REQUIREMENT: Looking at the data below, state how many lines contain "polygon". No other words are wanted.

[Web page edit records]
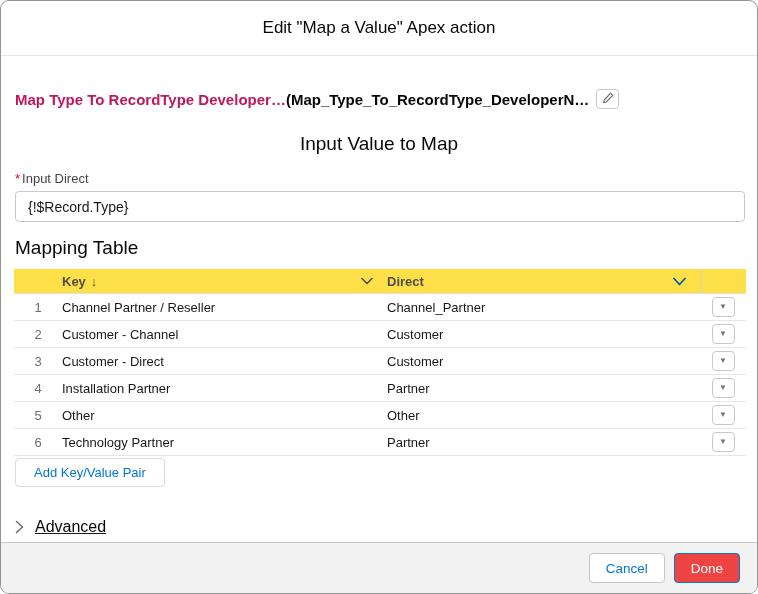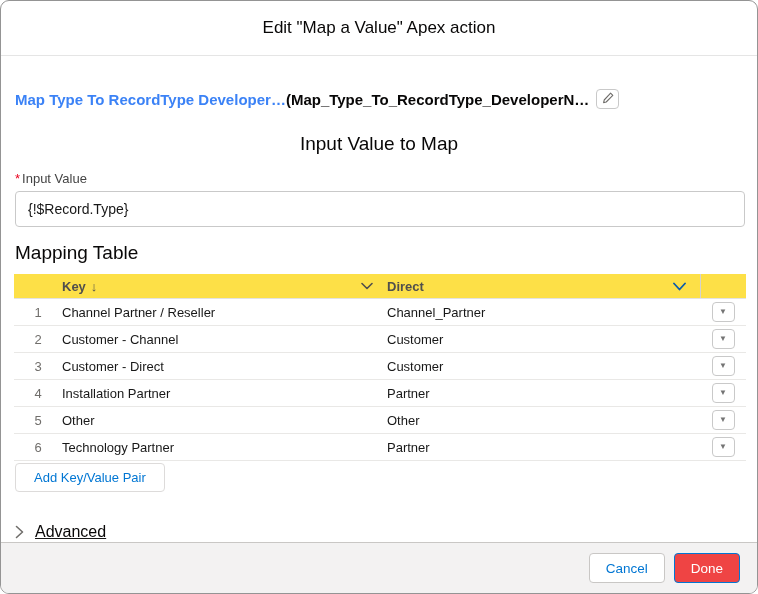--- a/index.html
+++ b/index.html
@@ -30,7 +30,7 @@
     margin-top: 33px;
     display: flex; align-items: center;
   }
-  .action-label { font-size: 15px; font-weight: 700; color: #3b82f6; }
+  .action-label { font-size: 15px; font-weight: 700; color: #be185d; }
   .action-api-name { font-size: 15px; font-weight: 700; color: #080707; margin-left: 0; }
   .edit-btn {
     margin-left: 7px;

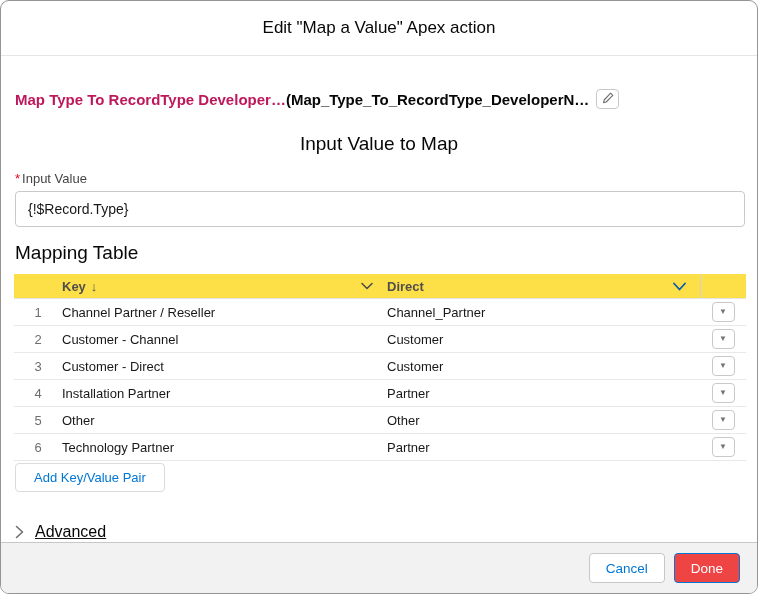--- a/index.html
+++ b/index.html
@@ -150,7 +150,7 @@
     <div class="section-heading h-input">Input Value to Map</div>
 
     <div class="field-label">
-      <span class="req">*</span><span>Input Value</span>
+      <span class="req">*</span><span>Input Direct</span>
     </div>
 
     <input class="text-input" type="text" value="{!$Record.Type}" style="">

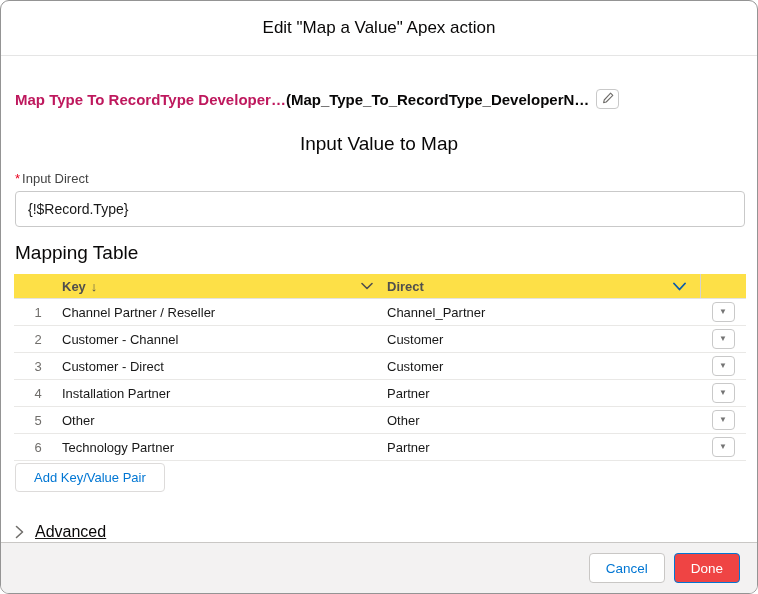--- a/index.html
+++ b/index.html
@@ -51,7 +51,7 @@
   .req { color: #ea001e; margin-right: 2px; }
   .text-input {
     margin-top: 5px;
-    width: 730px; height: 36px;
+    width: 730px; height: 31px;
     border: 1px solid #c9c9c9; border-radius: 4px;
     padding: 0 12px;
     font-family: "Liberation Sans", sans-serif;

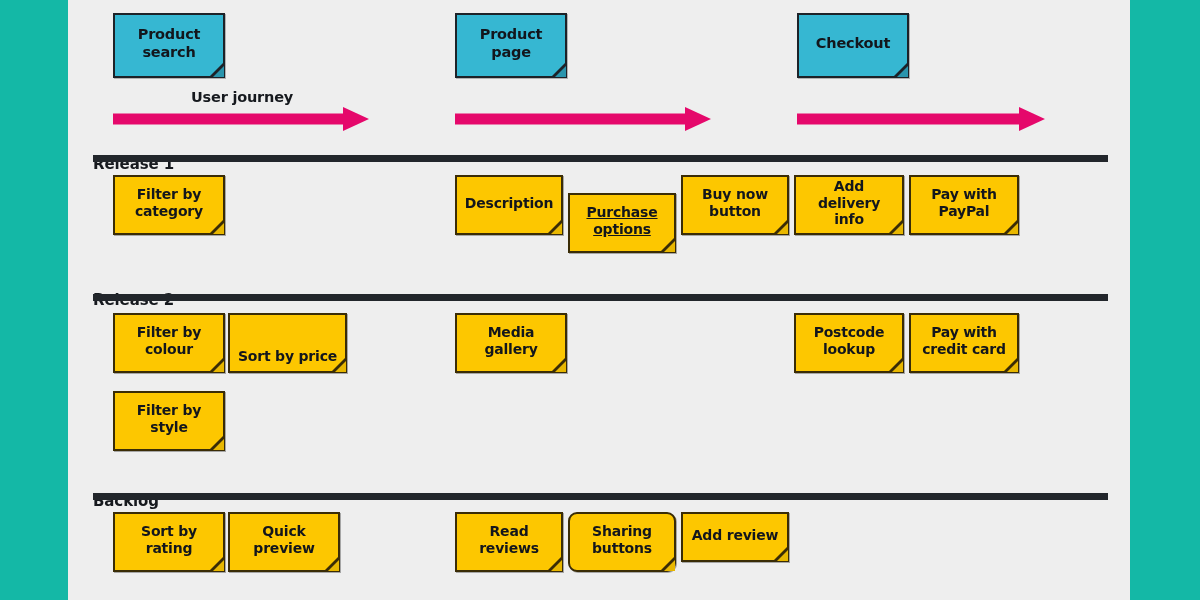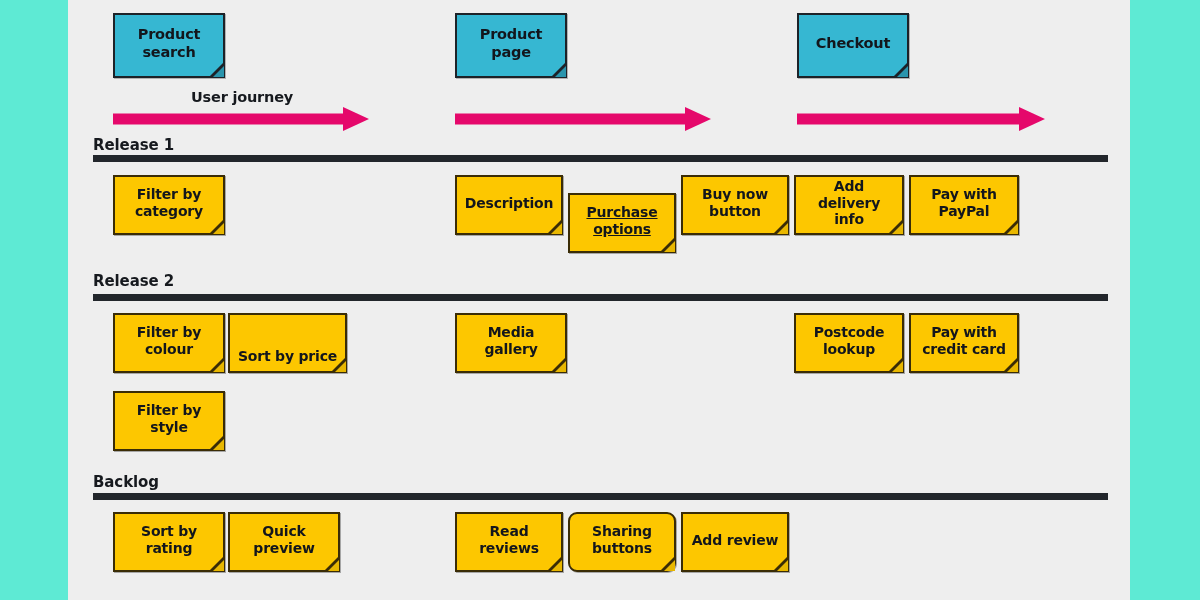--- a/index.html
+++ b/index.html
@@ -15,7 +15,7 @@
     position: relative;
     width: 1200px;
     height: 600px;
-    background: #5eead4;
+    background: #14b8a6;
     overflow: hidden;
   }
   #board {

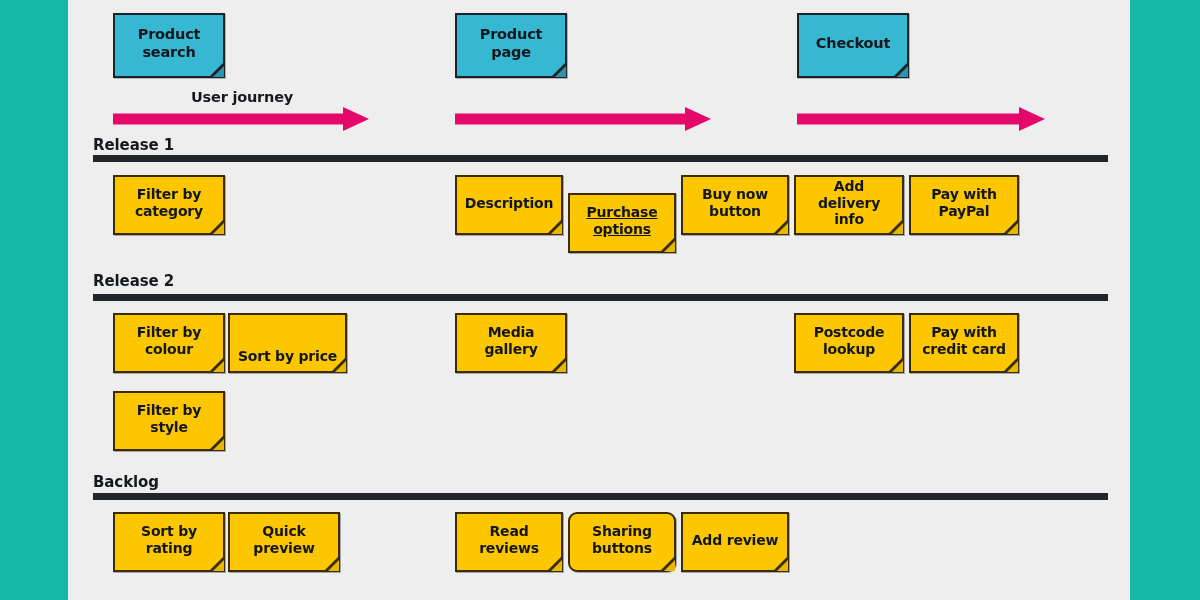--- a/index.html
+++ b/index.html
@@ -84,6 +84,7 @@
     color: #16191e;
     letter-spacing: -0.1px;
     white-space: nowrap;
+    margin-top: 19px;
   }
   .rule {
     position: absolute;

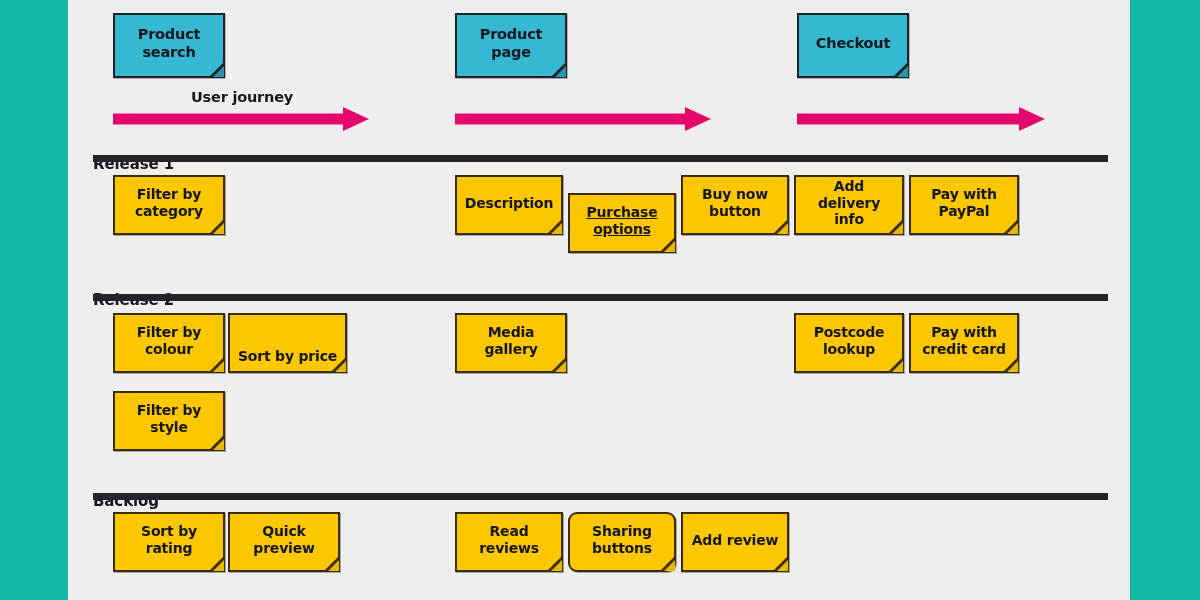--- a/index.html
+++ b/index.html
@@ -278,7 +278,7 @@
           <polygon points="15,15 4,15 15,4" fill="#e8b700"></polygon>
         </svg>
       </div>
-      <div class="note yellow" style="left: 681px; top: 512px; width: 108px; height: 60px;">
+      <div class="note yellow" style="left: 681px; top: 512px; width: 108px; height: 50px;">
         <span class="lbl">Add review</span>
         <svg class="fold" viewBox="0 0 15 15">
           <polygon points="15,15 0,15 15,0" fill="#3a2c06"></polygon>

SOLUTION TO THIS EXERCISE: 2